# New Cockapoo coat colour!



## Sezra (May 20, 2011)

I know I shouldn't be on here but I am having a day off to study and it is my 'lunch break' 

Anyway, Daisy's coat has always been a bit dark brown and now it is becoming an all over brown (apart form her white bits) but really dark, not chocolate unless a dark 80% coco content...yummy! I know that her sister Poppy (michelleE) also has gone this colour.

So, I was wondering is this just called 'very dark brown' or does it have a colour? If not I was thinking 'Cafe noir' or 'Chocolat noir'? :laugh: :laugh: :laugh: Come on JoJo you are our colour expert, what do you think? :jumping: Can we make up a new name.... 

Apologies, I am feeling very silly today , I think lack of sleep and trying to revise in a mad house is affecting my mind! :smash: :juggle: :whatever: :huh:

On top of this my lovely Daisy is having a stressy bedtimes again and it makes me sad because I just want her to be a happy girl!


----------



## JoJo (Mar 2, 2011)

Hey I love silly .. please stay silly.... I like fun now this is fun ... has Daisy got any choc in her background? 

As you know Oakley is solid black, well he does have chocolate in his background 

Sarah I will have to move Daisy dog in the coat catalogue if she is changing .. oh I so wanted Oakley to have a fading gene ... still time .. Oakley has a deep choc sheen to his coat ... he may have it too ...

Send lots of pic please of Daisy ...


----------



## Sezra (May 20, 2011)

I only know that her mum was a black show cocker and dad was an apricot miniature poodle. Further back than that I am unsure. Might investigate..

I have seen Janice's Romeo.  No silver yet just very dark brown but more and more so. I will try and take some pictures although I am not sure where she is at the moment....

asleep by the back door, photos taken (not very lady like , will have to crop  ).

Will post them in a bit if they are any good! 
x


----------



## Ann (Aug 7, 2011)

Just love your ideas for colour names, Sarah.


----------



## Sezra (May 20, 2011)

*Dodgy pictures*

Hello again, still not got back to the studying!  

Here is Daisy lazing in the sun with her head half hanging outside the door!  Unladylike bits cropped to save her dignity! 

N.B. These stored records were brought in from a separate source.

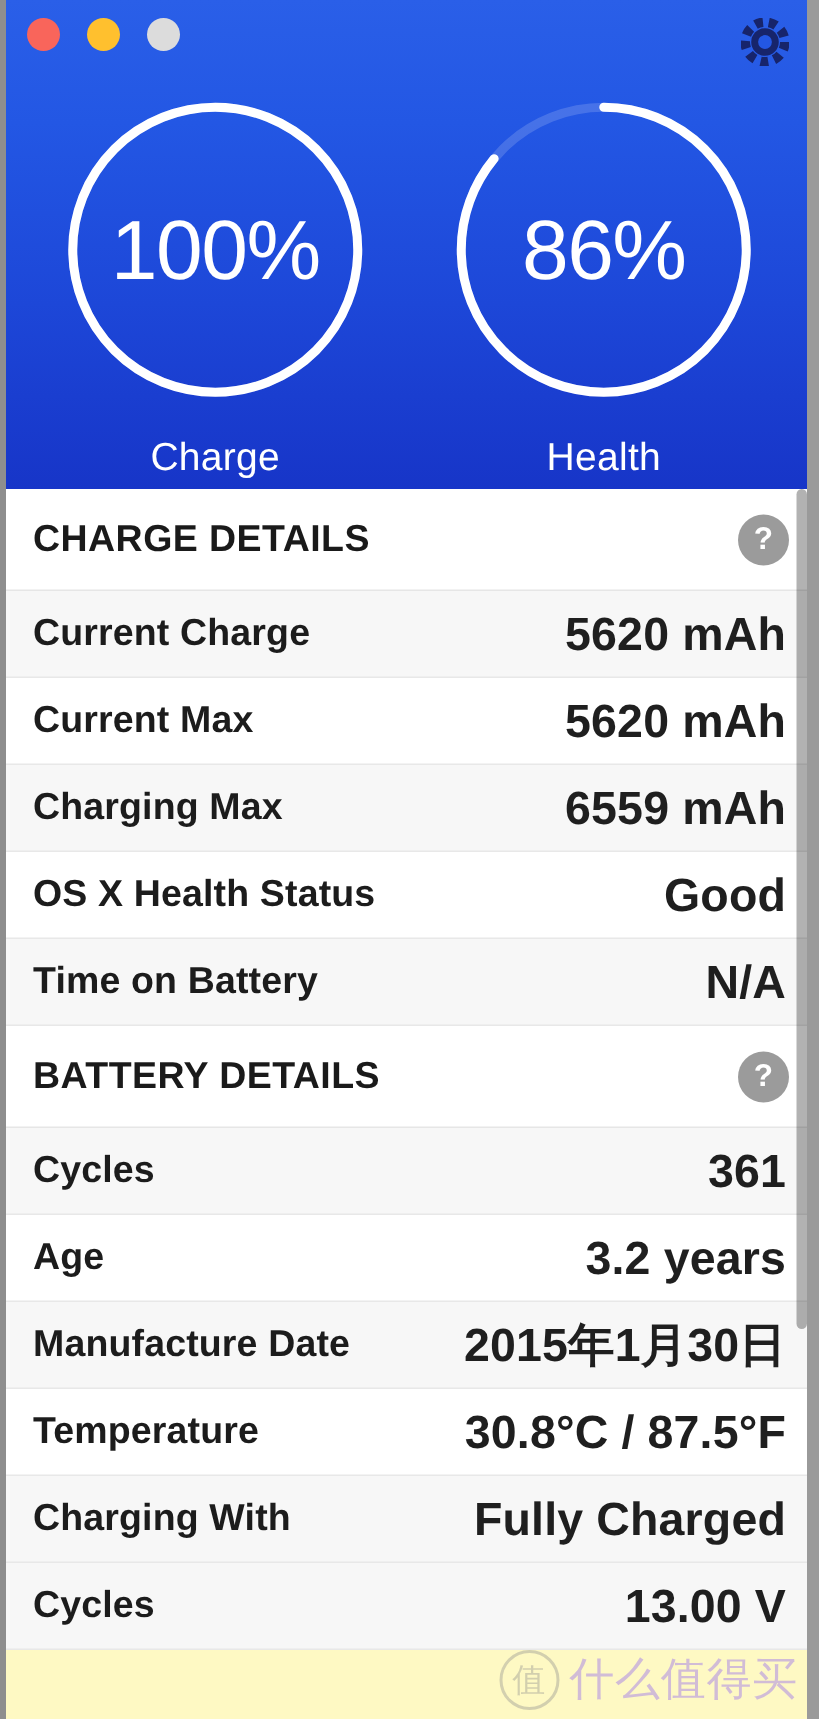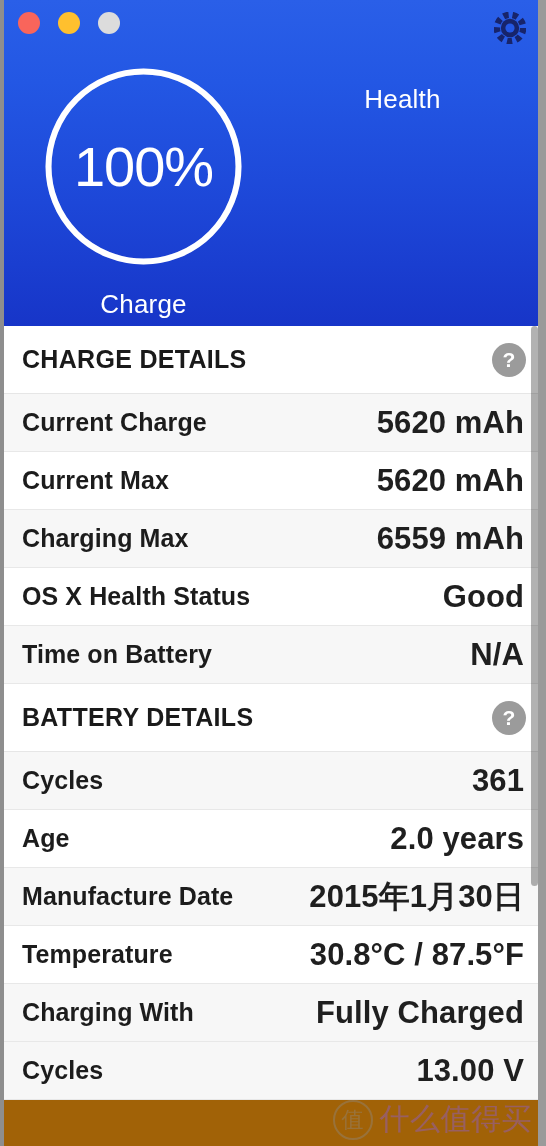--- a/index.html
+++ b/index.html
@@ -72,21 +72,21 @@
     margin-top:20px;
     color:#ffffff;
     font-size:26px;
     font-weight:400;
     letter-spacing:0.2px;
   }
 
   
   .content {
     position:relative;
-    background:#a16207;
+    background:#fef9c3;
     height:820px;
   }
 
   .section-title {
     position:relative;
     height:68px;
     display:flex; align-items:center; justify-content:space-between;
     padding:0 20px 0 22px;
     background:#ffffff;
     border-bottom:1px solid #e6e6e6;
@@ -193,20 +193,27 @@
           <svg viewBox="0 0 205 205">
             <circle cx="102.5" cy="102.5" r="95" fill="none" stroke="rgba(255,255,255,0.16)" stroke-width="6"></circle>
             <circle id="arc-0" cx="102.5" cy="102.5" r="95" fill="none" stroke="#ffffff" stroke-width="6" stroke-linecap="round" transform="rotate(-90 102.5 102.5)" stroke-dasharray="596.9026041820607 596.9026041820607"></circle>
           </svg>
           <div class="ring-value">100%</div>
         </div>
         <div class="gauge-label">Charge</div>
       </div>
 
       <div class="gauge">
+        <div class="ring-wrap">
+          <svg viewBox="0 0 205 205">
+            <circle cx="102.5" cy="102.5" r="95" fill="none" stroke="rgba(255,255,255,0.16)" stroke-width="6"></circle>
+            <circle id="arc-1" cx="102.5" cy="102.5" r="95" fill="none" stroke="#ffffff" stroke-width="6" stroke-linecap="round" transform="rotate(-90 102.5 102.5)" stroke-dasharray="513.3362395965722 596.9026041820607"></circle>
+          </svg>
+          <div class="ring-value">86%</div>
+        </div>
         <div class="gauge-label">Health</div>
       </div>
 
     </div>
   </div>
 
   <div class="content">
 
     <div class="section-title">
       <div class="label">CHARGE DETAILS</div>
@@ -242,21 +249,21 @@
         <span>?</span>
       </div>
     </div>
 
     <div class="row alt">
       <span class="key">Cycles</span>
       <span class="val">361</span>
     </div>
     <div class="row base">
       <span class="key">Age</span>
-      <span class="val">2.0 years</span>
+      <span class="val">3.2 years</span>
     </div>
     <div class="row alt">
       <span class="key">Manufacture Date</span>
       <span class="val">2015年1月30日</span>
     </div>
     <div class="row base">
       <span class="key">Temperature</span>
       <span class="val">30.8°C / 87.5°F</span>
     </div>
     <div class="row alt">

When the sun shines on her coat it looks much lighter. Please excuse the dodgy fringe cut, still practising! 

Poor Daisy...


----------



## JoJo (Mar 2, 2011)

She is lovely xxxxx

She has a lighter shade than Oakley .. but there is a choccy sheen ....

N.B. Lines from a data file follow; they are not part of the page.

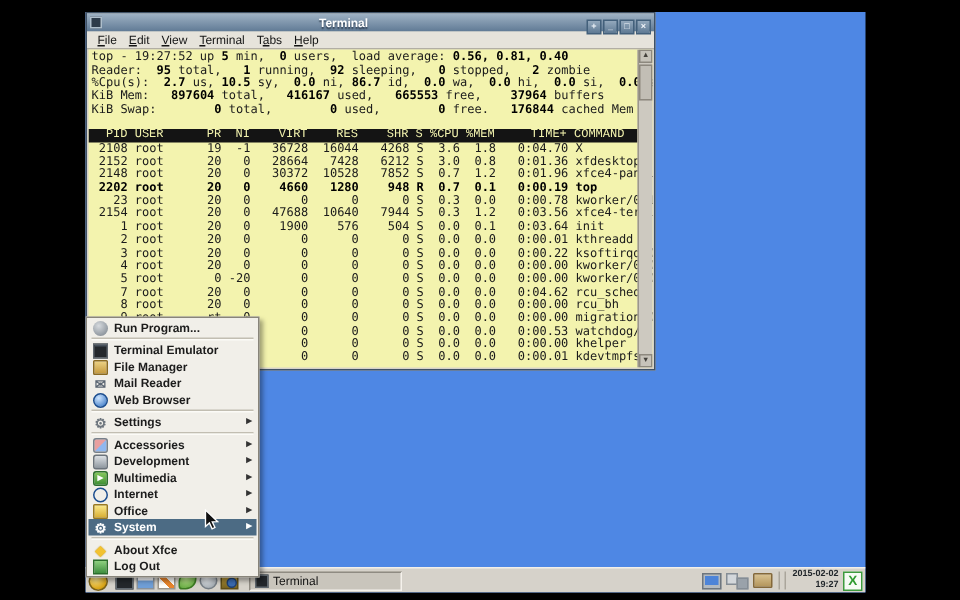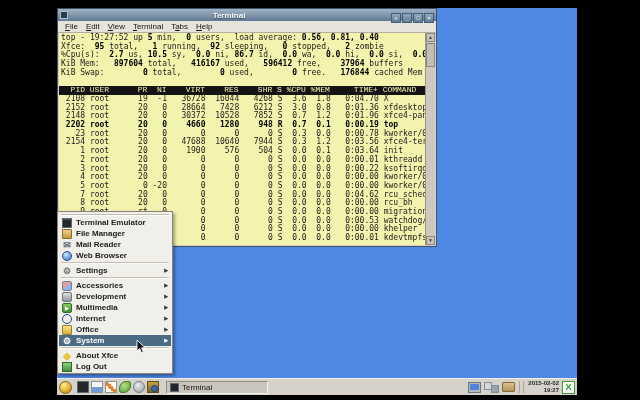--- a/index.html
+++ b/index.html
@@ -118,23 +118,23 @@
         <span class="mi"><u>F</u>ile</span>
         <span class="mi"><u>E</u>dit</span>
         <span class="mi"><u>V</u>iew</span>
         <span class="mi"><u>T</u>erminal</span>
         <span class="mi">T<u>a</u>bs</span>
         <span class="mi"><u>H</u>elp</span>
       </div>
     <div class="term">
       <div class="termlines">
           <div class="tl"><span>top - 19:27:52 up </span><span class="bd">5</span><span> min,  </span><span class="bd">0</span><span> users,  load average: </span><span class="bd">0.56, 0.81, 0.40</span></div>
-          <div class="tl"><span>Xfce:  </span><span class="bd">95</span><span> total,   </span><span class="bd">1</span><span> running,  </span><span class="bd">92</span><span> sleeping,   </span><span class="bd">0</span><span> stopped,   </span><span class="bd">2</span><span> zombie</span></div>
+          <div class="tl"><span>Reader:  </span><span class="bd">95</span><span> total,   </span><span class="bd">1</span><span> running,  </span><span class="bd">92</span><span> sleeping,   </span><span class="bd">0</span><span> stopped,   </span><span class="bd">2</span><span> zombie</span></div>
           <div class="tl"><span>%Cpu(s):  </span><span class="bd">2.7</span><span> us, </span><span class="bd">10.5</span><span> sy,  </span><span class="bd">0.0</span><span> ni, </span><span class="bd">86.7</span><span> id,  </span><span class="bd">0.0</span><span> wa,  </span><span class="bd">0.0</span><span> hi,  </span><span class="bd">0.0</span><span> si,  </span><span class="bd">0.0</span><span> st</span></div>
-          <div class="tl"><span>KiB Mem:   </span><span class="bd">897604</span><span> total,   </span><span class="bd">416167</span><span> used,   </span><span class="bd">596412</span><span> free,    </span><span class="bd">37964</span><span> buffers</span></div>
+          <div class="tl"><span>KiB Mem:   </span><span class="bd">897604</span><span> total,   </span><span class="bd">416167</span><span> used,   </span><span class="bd">665553</span><span> free,    </span><span class="bd">37964</span><span> buffers</span></div>
           <div class="tl"><span>KiB Swap:        </span><span class="bd">0</span><span> total,        </span><span class="bd">0</span><span> used,        </span><span class="bd">0</span><span> free.   </span><span class="bd">176844</span><span> cached Mem</span></div>
           <div class="tl"></div>
           <div class="tl tl-hdr">  PID USER      PR  NI    VIRT    RES    SHR S %CPU %MEM     TIME+ COMMAND</div>
           <div class="tl"> 2108 root      19  -1   36728  16044   4268 S  3.6  1.8   0:04.70 X</div>
           <div class="tl"> 2152 root      20   0   28664   7428   6212 S  3.0  0.8   0:01.36 xfdesktop</div>
           <div class="tl"> 2148 root      20   0   30372  10528   7852 S  0.7  1.2   0:01.96 xfce4-panel</div>
           <div class="tl bd"> 2202 root      20   0    4660   1280    948 R  0.7  0.1   0:00.19 top</div>
           <div class="tl">   23 root      20   0       0      0      0 S  0.3  0.0   0:00.78 kworker/0:1</div>
           <div class="tl"> 2154 root      20   0   47688  10640   7944 S  0.3  1.2   0:03.56 xfce4-termi+</div>
           <div class="tl">    1 root      20   0    1900    576    504 S  0.0  0.1   0:03.64 init</div>
@@ -151,20 +151,24 @@
         </div>
       <div class="vscroll">
         <div class="sb-btn sb-up">▲</div>
         <div class="sb-thumb"></div>
         <div class="sb-btn sb-dn">▼</div>
       </div>
     </div>
   </div>
 
   <div class="appmenu">
+      <div class="ami">
+        <span class="mic ic-run"></span>
+        <span class="amlbl">Run Program...</span>
+      </div>
       <div class="amsep"></div>
       <div class="ami">
         <span class="mic ic-terminal"></span>
         <span class="amlbl">Terminal Emulator</span>
       </div>
       <div class="ami">
         <span class="mic ic-file-manager"></span>
         <span class="amlbl">File Manager</span>
       </div>
       <div class="ami">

Oh I hope we have fading cockapoos ... 

Daisy is younger than Oakley.. but her coat is changing .. it may just change to a dark choc, Black with choc lowlights lol .... but I would guess, no expert here, if it was a fading gene it would fade more ... to silver ...

Oh I do love colours 

I love cafe au lait too... I would love a cafe au lait cockapoo .. see I never stop wanting another one ....

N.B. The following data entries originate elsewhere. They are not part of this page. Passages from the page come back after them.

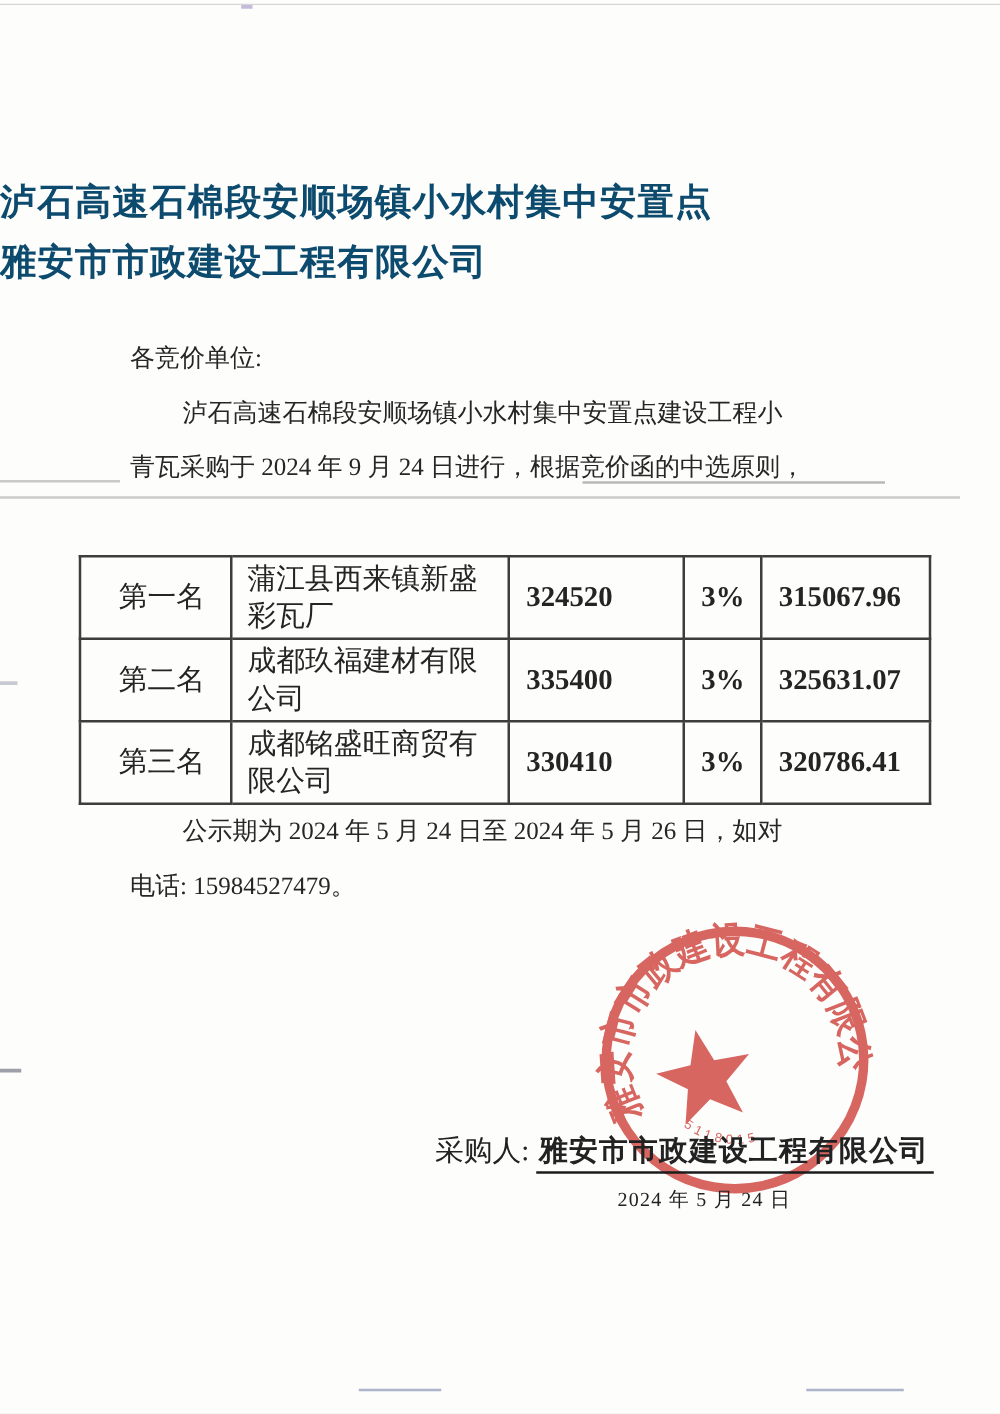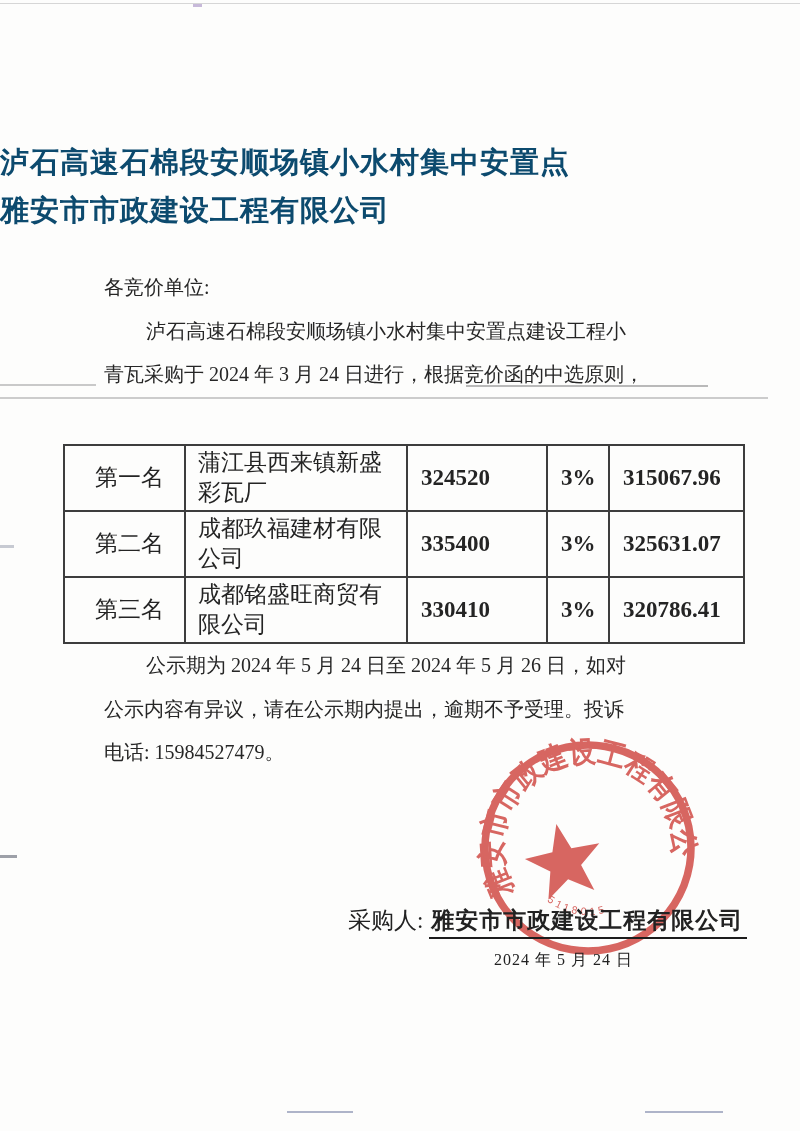--- a/index.html
+++ b/index.html
@@ -70,21 +70,21 @@
   <div class="artifact a-botdash2"></div>
 
   <h1 class="doc-title">
     <span>泸石高速石棉段安顺场镇小水村集中安置点</span><br>
     <span>雅安市市政建设工程有限公司</span>
   </h1>
 
   <div class="para" id="para1">
     <div class="line">各竞价单位:</div>
     <div class="line indent">泸石高速石棉段安顺场镇小水村集中安置点建设工程小</div>
-    <div class="line">青瓦采购于 2024 年 3 月 24 日进行，根据竞价函的中选原则，</div>
+    <div class="line">青瓦采购于 2024 年 9 月 24 日进行，根据竞价函的中选原则，</div>
   </div>
 
   <table class="results">
     <colgroup>
       <col style="width:121px">
         <col style="width:222px">
         <col style="width:140px">
         <col style="width:62px">
         <col style="width:135px">
     </colgroup>
@@ -108,21 +108,20 @@
         <td class="company">成都铭盛旺商贸有限公司</td>
         <td class="num">330410</td>
         <td class="num">3%</td>
         <td class="num">320786.41</td>
       </tr>
     </tbody>
   </table>
 
   <div class="para" id="para2">
     <div class="line indent">公示期为 2024 年 5 月 24 日至 2024 年 5 月 26 日，如对</div>
-    <div class="line">公示内容有异议，请在公示期内提出，逾期不予受理。投诉</div>
     <div class="line">电话: 15984527479。</div>
   </div>
 
   <svg class="seal" viewBox="-120 -120 240 240" aria-hidden="true">
     <g transform="rotate(-12)" fill="#d24944">
       <circle r="103" fill="none" stroke="#d24944" stroke-width="7.5"></circle>
       <path id="sealArc" d="M -80.8,29.4 A 86,86 0 1 1 80.8,29.4" fill="none"></path>
       <text font-size="30" font-family="Liberation Sans, DejaVu Sans, sans-serif" font-weight="700" fill="#d24944">
         <textPath href="#sealArc" startOffset="2" textLength="352" lengthAdjust="spacingAndGlyphs">雅安市市政建设工程有限公司</textPath>
       </text>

Shall we create a new colour .. cafe noir / chocolate noir ... you are funny xxx


----------



## Sezra (May 20, 2011)

I made them up last week whilst out walking with Max the cockapoo and his mum! I decided that she couldn't be called blacky brown or very, very dark brown, so I had to think of something which sounded a bit cooler for your list!  You can keep her in the black for now but maybe put in brackets (slightly dodgy example of black) Hahaha! Daisy knows I don't mean it! Then again she did chew spidermans head off earlier......


----------



## M&M's mummy (Jul 12, 2011)

awww I want to give her a cuddle :hug:

Her coat is gorgeous and you can see the brown- she is a two-tone dog 

Monty is black with silver- when he is cropped you can see the silver hue to his coat.

When it first happened and I didn't know anything back then- thought he was going grey!!!

Daisy has a lovely wavy coat and I love the colour- very rich and autumnal.


----------



## JoJo (Mar 2, 2011)

You are in a great mood today .... I love it ...

Right I am going on a dog pull .. I mean dog walk ... such a beautiful day .. I cant stay in  

It will be interesting to know how Romeo faded? maybe do a thread to Sarah or Janice ... it would be really useful ..


----------



## Sezra (May 20, 2011)

Have a nice walk! I have already been dragged round the lake and will be dragged out again later to meet her doggy friends! Not that I need much dragging, it is one of my favourite bits of the day! 

Off to find my books now......


----------



## M&M's mummy (Jul 12, 2011)

Daisy could be one of the following Sarah:


Seal : Appears black with a brownish tinge

Bronzing: A brownish cast to the coat of a long-haired black dog

Particolour : Distinct two coloured coat.


----------



## Sezra (May 20, 2011)

Oh dear, I have done nothing this afternoon but browse on line and talk on the phone! 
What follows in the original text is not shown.